Football Gave Marlin Jackson A Choice And A Voice

It was a full house at the Colts complex on Wednesday morning as Marlin Jackson was introduced as the guest speaker for the Blue Breakfast to benefit Coburn Place.

As the former Colts cornerback took the stage, a video played in the background. He was on the field at the RCA Dome, laid out on his back, one arm in the air, the other cradling the football he had just intercepted off of Tom Brady in the AFC Championship Game.

It was “The Catch” that sent the Colts on to Super Bowl victory and changed the course of team history.

For Jackson, it was a moment he had been preparing for his entire life.

“You have to get ready, you have to prepare, you have to study your tape, you have to do your research, you have to get amped up,” he said. “This is game day for Coburn Place. I call myself a free agent. I was picked up today off of waivers. They brought me in to bring a little bit of value to the team, a little bit of value because of what I experienced growing up.”

He refers to it as generational dysfunction brought on by buried pain.

“When people try to lock that inside of them, battered women, battered men, they lose a piece of themselves. And when they’re parents, it shows up in no parental guidance. When we talk about the root causes of crime and the things that happen in the street, it starts at home.”

For Jackson and his siblings, home was not a safe haven. It wasn’t someplace they could go to shut out the dangers of the world. Rather, it was a place where their mother invited them in.

“She never dealt with the trauma of growing up not being emotionally tended to. And instead of turning to the right people and places and things, she turned to drugs, alcohol, abusive men.”

A downward spiral that repeated itself in his siblings, Jackson found a way out.

“Football taught me processes. Through God’s grace on my life, he had already laid out the tools that I needed,” he said. “In sports, key people at the right time, those people were my Coburn Place – stepping in, being taken in by family members when I was 12.”

He moved again at 15. And at 17, he moved in with his football coach.

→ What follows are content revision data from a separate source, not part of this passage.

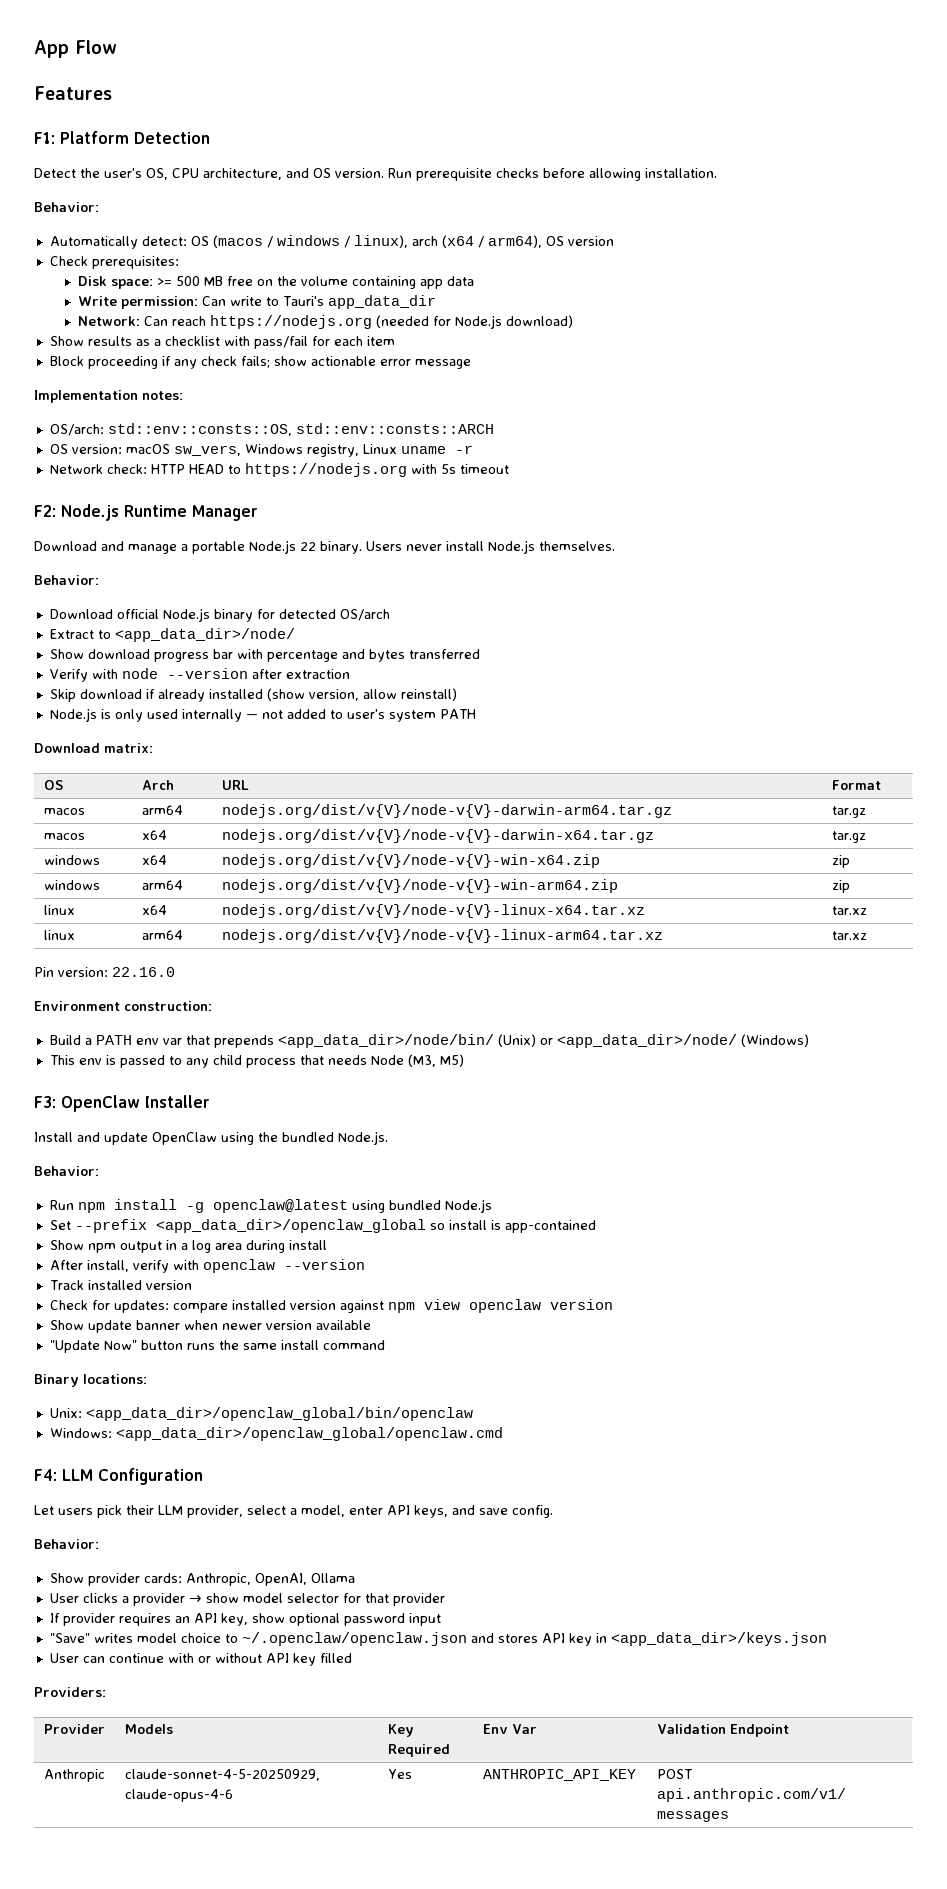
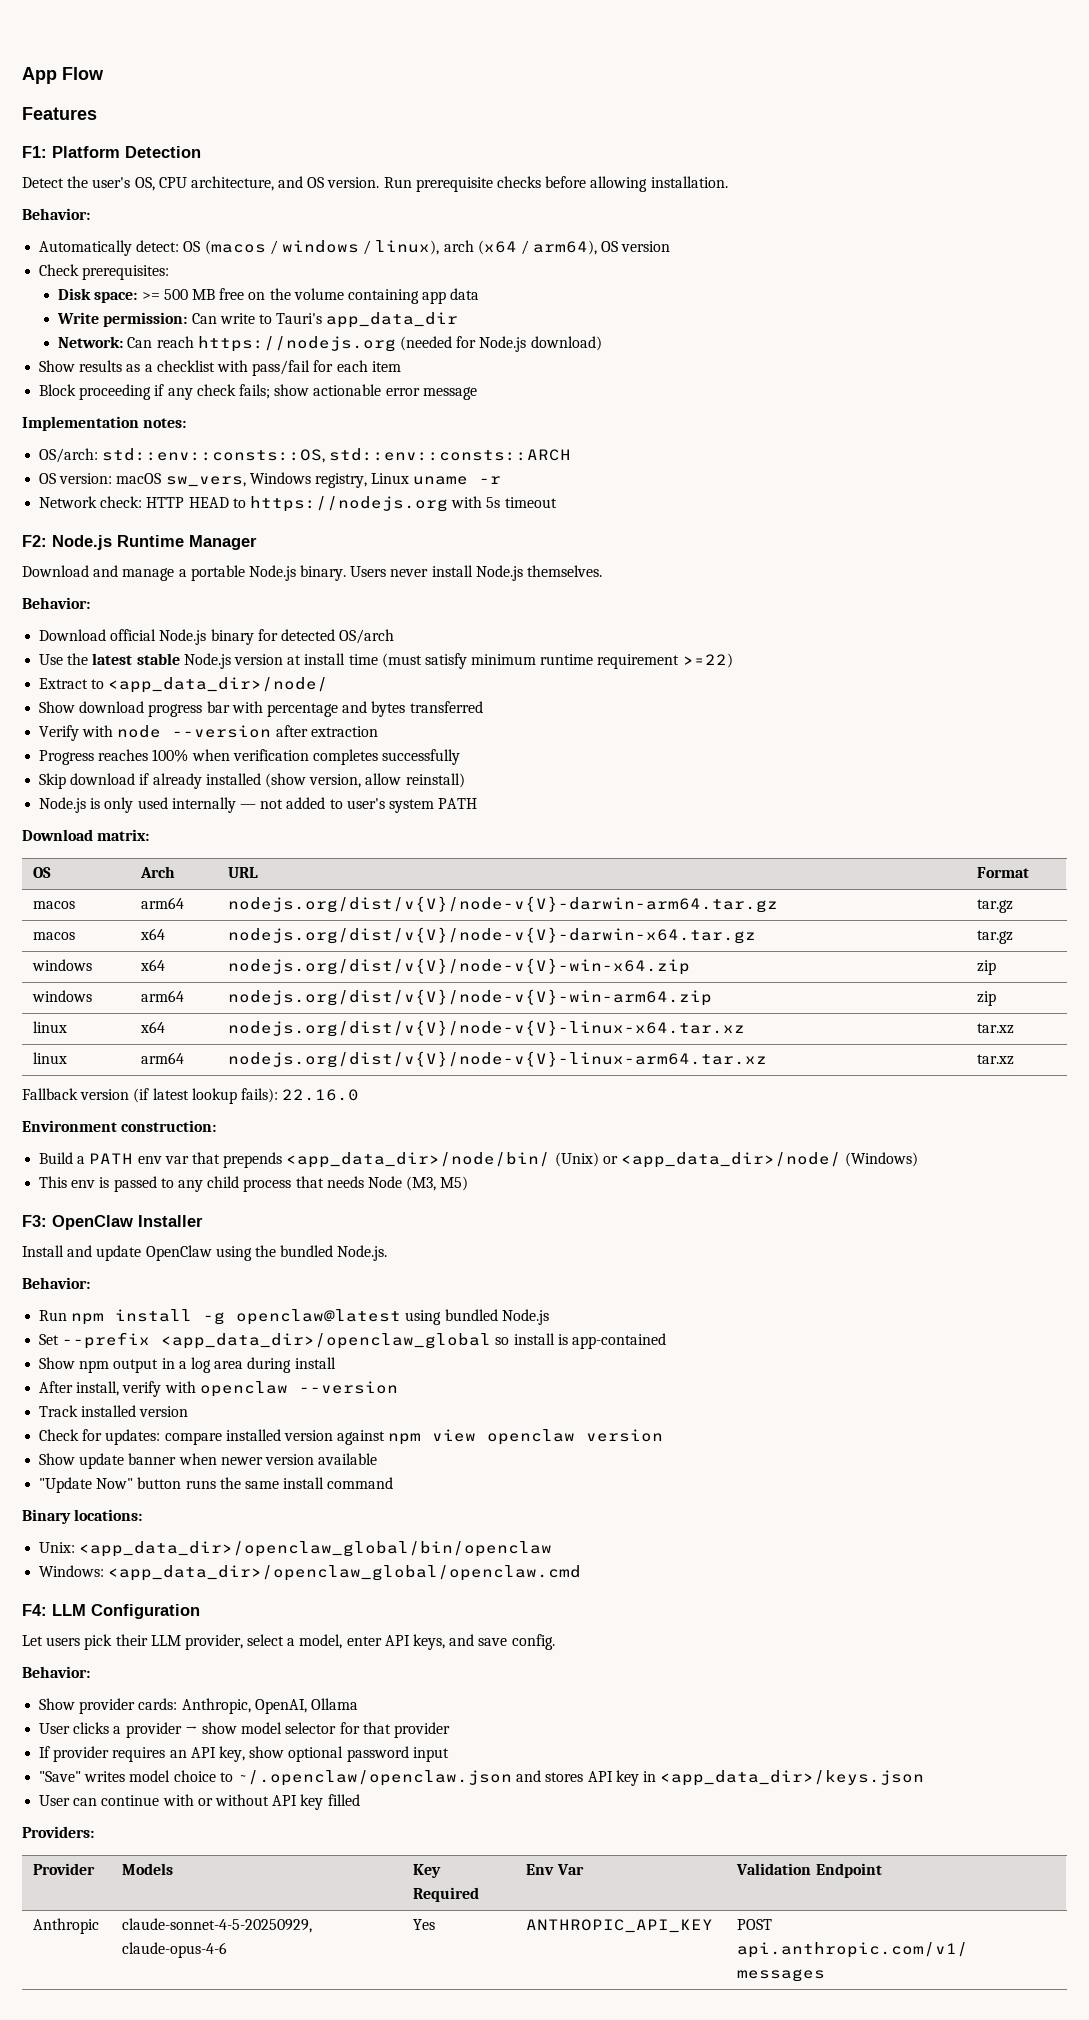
- Download and manage a portable Node.js 22 binary.
+ Download and manage a portable Node.js binary.
+ Use the latest stable Node.js version at install time (must satisfy minimum runtime requirement >=22)
+ Progress reaches 100% when verification completes successfully
- Pin version: 22.16.0
+ Fallback version (if latest lookup fails): 22.16.0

“It meant new friends. It meant new sleepovers. And with those sleepovers, my friends that had two parents – I saw two adults in one household in a peaceful, productive manner.”

His reaction?

“Oh, that’s what it looks like.”

Eventually, normal became his new normal.

“Being exposed to different ways of thinking, different ways of being, different people changed my perspective and my view of life. And in that happening, I chose to take a different route, a different path than those around me. And now through my organization, Fight for Life Foundation, we do the same thing. We help underserved youth fight for a better life through social emotional learning.”

And that’s what the Blue Breakfast is all about.

“Every mother, every child deserves to develop a voice. They just need help realizing that they have a choice.”